Vor Sieben Jahren haben der Regisseur Jossi Wieler, der Dramaturg Sergio Morabita und die Bühnenbildnerin Ann Viebrock dieses Wunderwerk einer Oper auf die Bühne in Stuttgart gebracht. Es beruht ebenfalls auf einer sehr genauen, neuen Lektüre von Vincenzo Bellinis „La Sonnambula“, die das Hauptwerk des italienischen Belcanto in einem völlig neuen Licht zeigt.

Unglaubwürdige Handlung

Das Stück wird heute eher selten aufgeführt, weil seine Handlung wenig glaubwürdig zu sein scheint. Die Braut eines reichen Bauern wird am Tag vor der Hochzeit in Bett des Grafen entdeckt, der in sein Schloss zurück kehren will. Sie sei schlafwandelnd im Traum dahin geraten, beteuert sie unentwegt in wunderbaren Melodiebögen, aber es fällt dem ganzen Dorf schwer, das zu glauben, vom Bräutigam schon gar nicht zu reden.

Daraus entsteht eine Art von sentimentaler, etwas biedermeierlicher Komödie, die am Ende gut ausgeht, weil man es menschlicherweise mit der Wahrheit nicht allzu genau nehmen sollte. Wie in Kleists „Marquise von O.“ bleibt sie offen, unerklärbar, aber eben dadurch einziges Thema des Theaters, nicht der Überschwang der Gefühle, den Bellini ohnehin nur moderierend wohklingend und freundlich zum Ausdruck bringen möchte.

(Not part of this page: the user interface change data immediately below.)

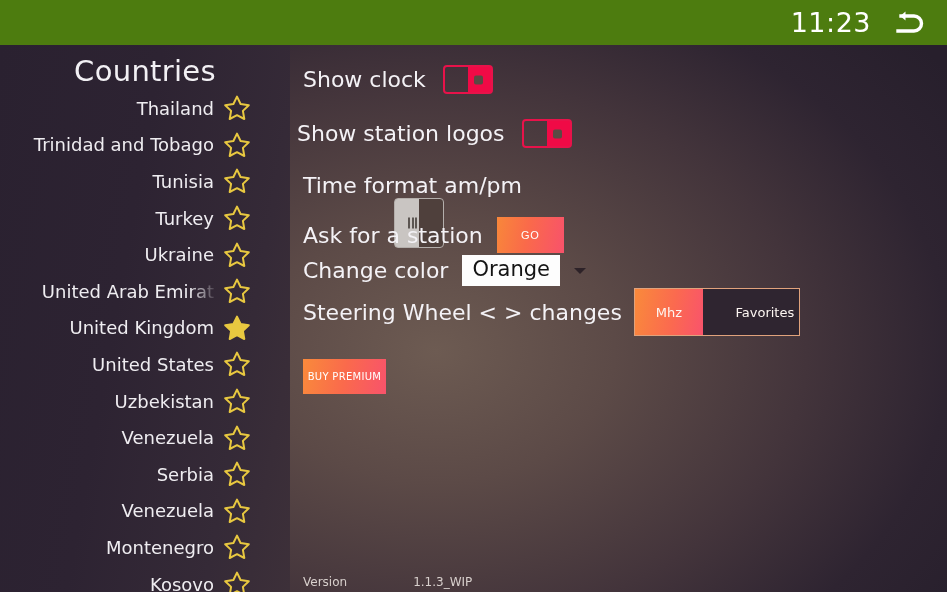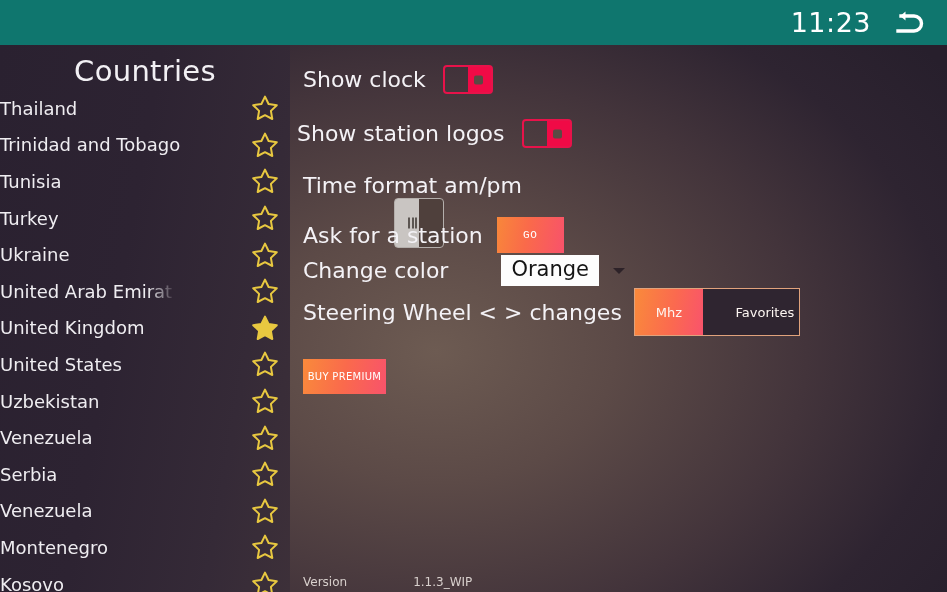--- a/index.html
+++ b/index.html
@@ -20,7 +20,7 @@
   .statusbar {
     position:absolute; left:0; top:0;
     width:947px; height:45px;
-    background:#0f766e;
+    background:#4d7c0f;
     display:flex; align-items:center; justify-content:flex-end;
     padding-right:18px;
     z-index:40;

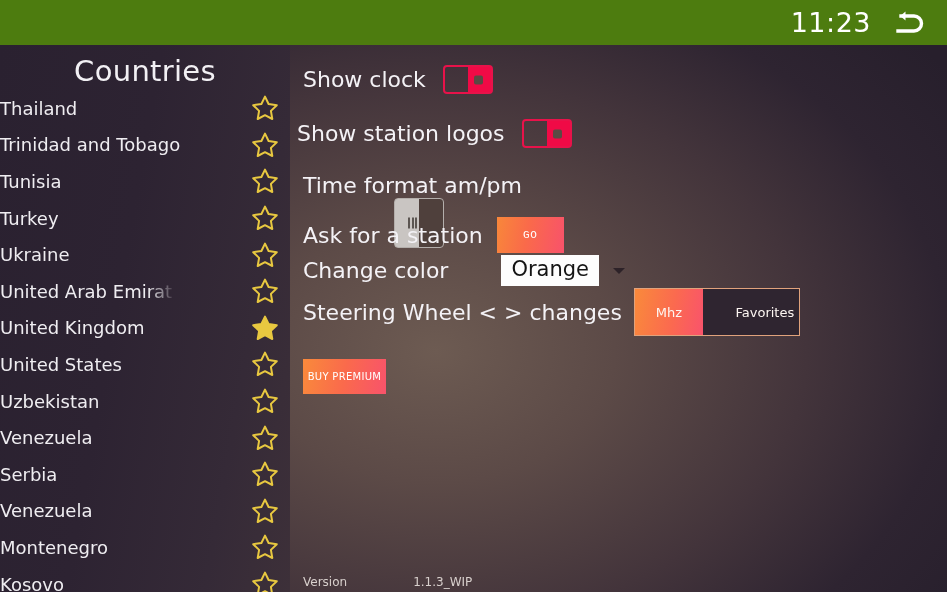--- a/index.html
+++ b/index.html
@@ -66,8 +66,8 @@
     height:36.6px;
     display:flex;
     align-items:center;
-    justify-content:space-between;
-    padding-right:12px;
+    justify-content:flex-end;
+    padding-right:40px;
   }
   .c-name {
     color:#efedf1;

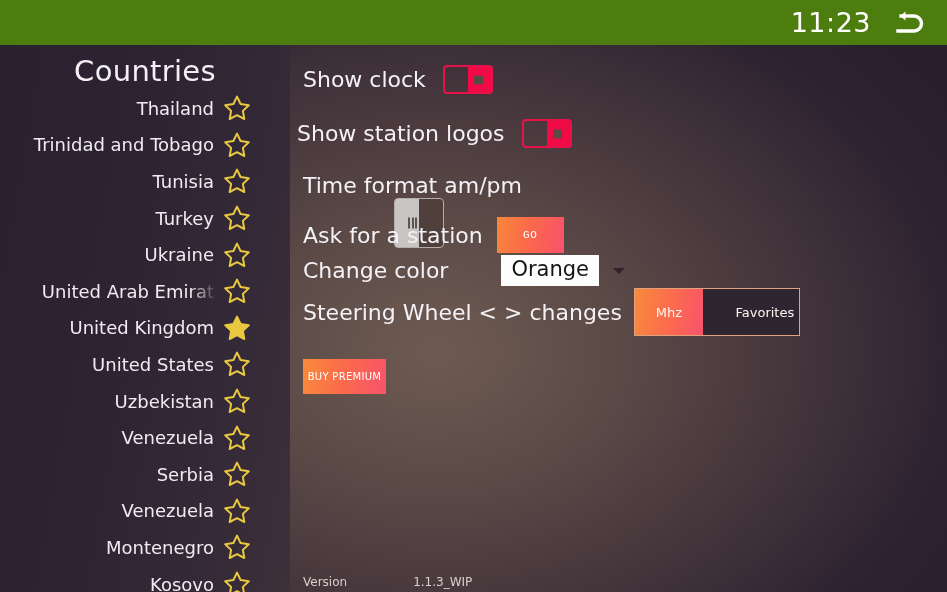--- a/index.html
+++ b/index.html
@@ -129,7 +129,7 @@
     background:linear-gradient(100deg,#f8873a 0%, #fa6a4a 45%, #f8526b 100%);
     display:flex; align-items:center; justify-content:center;
     color:#fff; font-size:11px; letter-spacing:0.6px;
-    font-family:Liberation Mono, monospace;
+    font-family:Liberation Sans, sans-serif;
   }
 
   

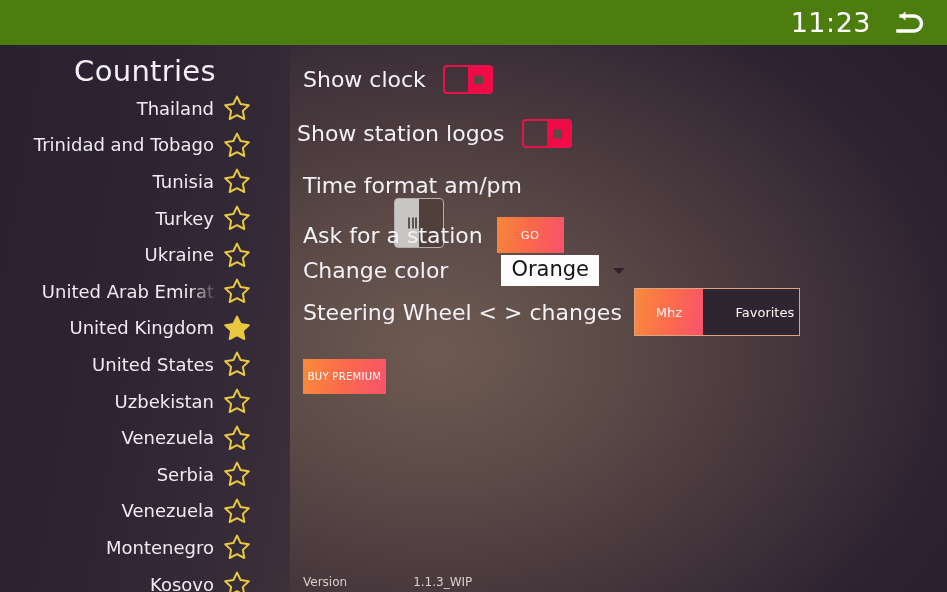--- a/index.html
+++ b/index.html
@@ -326,7 +326,7 @@
         <span class="gobtn" style="margin-left:14px;">GO</span>
       </div>
 
-      <div class="srow" style="left:13px; top:210px;gap:39px;">
+      <div class="srow" style="left:13px; top:210px;">
         <span class="slabel">Change color</span>
         <span class="dropdown" style="margin-left:14px;">
           <span class="dd-box">Orange</span>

Überquellend von Spielfreude und überragend gesungen endete die Premiere im rauschenden Applaus des Saals. Sehr verdient, wenngleich man der Intendanz nur dafür danken kann, dass sie dieses überall hochgelobte Meisterwerk der Opernregie auch für sich entdeckt, und mit aller Sorgfalt für ihren eigenen Spielplan neu produziert hat Ein Lehrstück für die wahre Oper ist es allemal.